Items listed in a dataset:

╔══

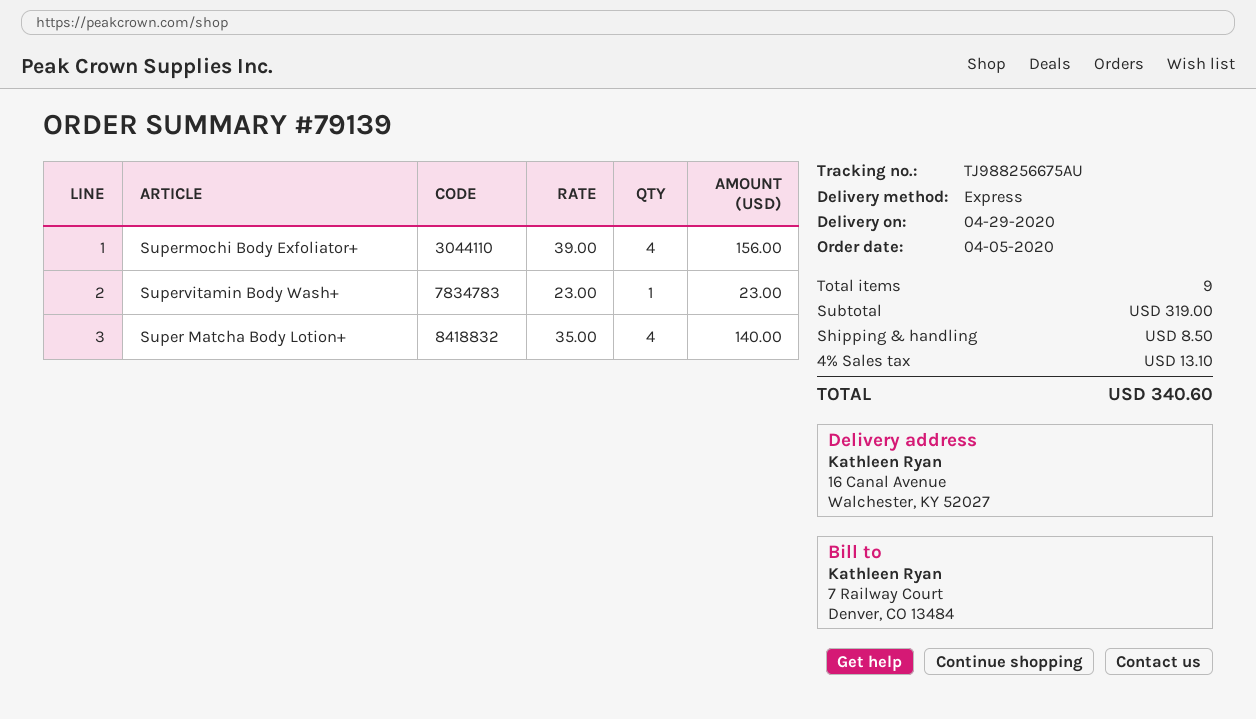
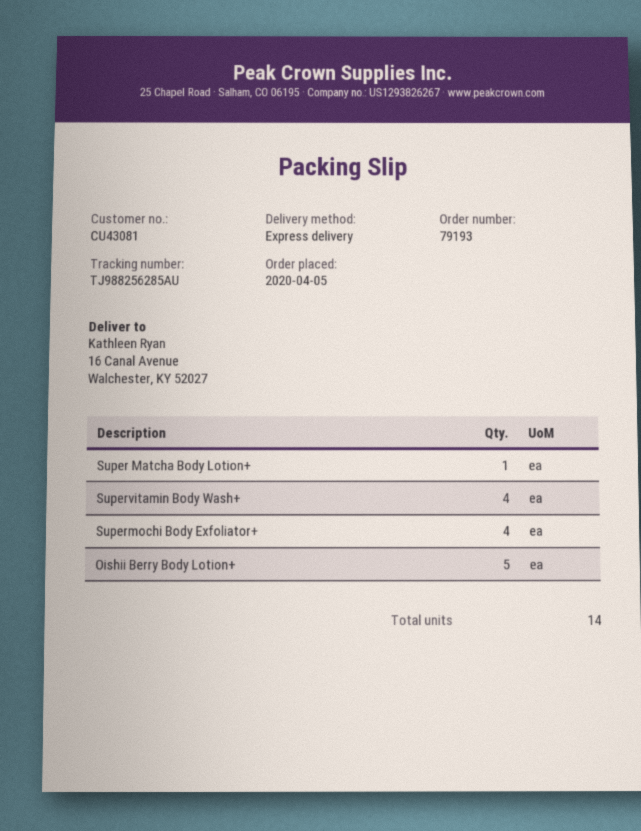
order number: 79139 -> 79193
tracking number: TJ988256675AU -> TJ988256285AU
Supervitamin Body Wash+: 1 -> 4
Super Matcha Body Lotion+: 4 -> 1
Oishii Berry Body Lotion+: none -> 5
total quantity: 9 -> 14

╚══

● **WHAT TO PRODUCE**
Lines in the data holding the word "number": count them and say how many, nothing more.

● **TASK RESPONSE**
2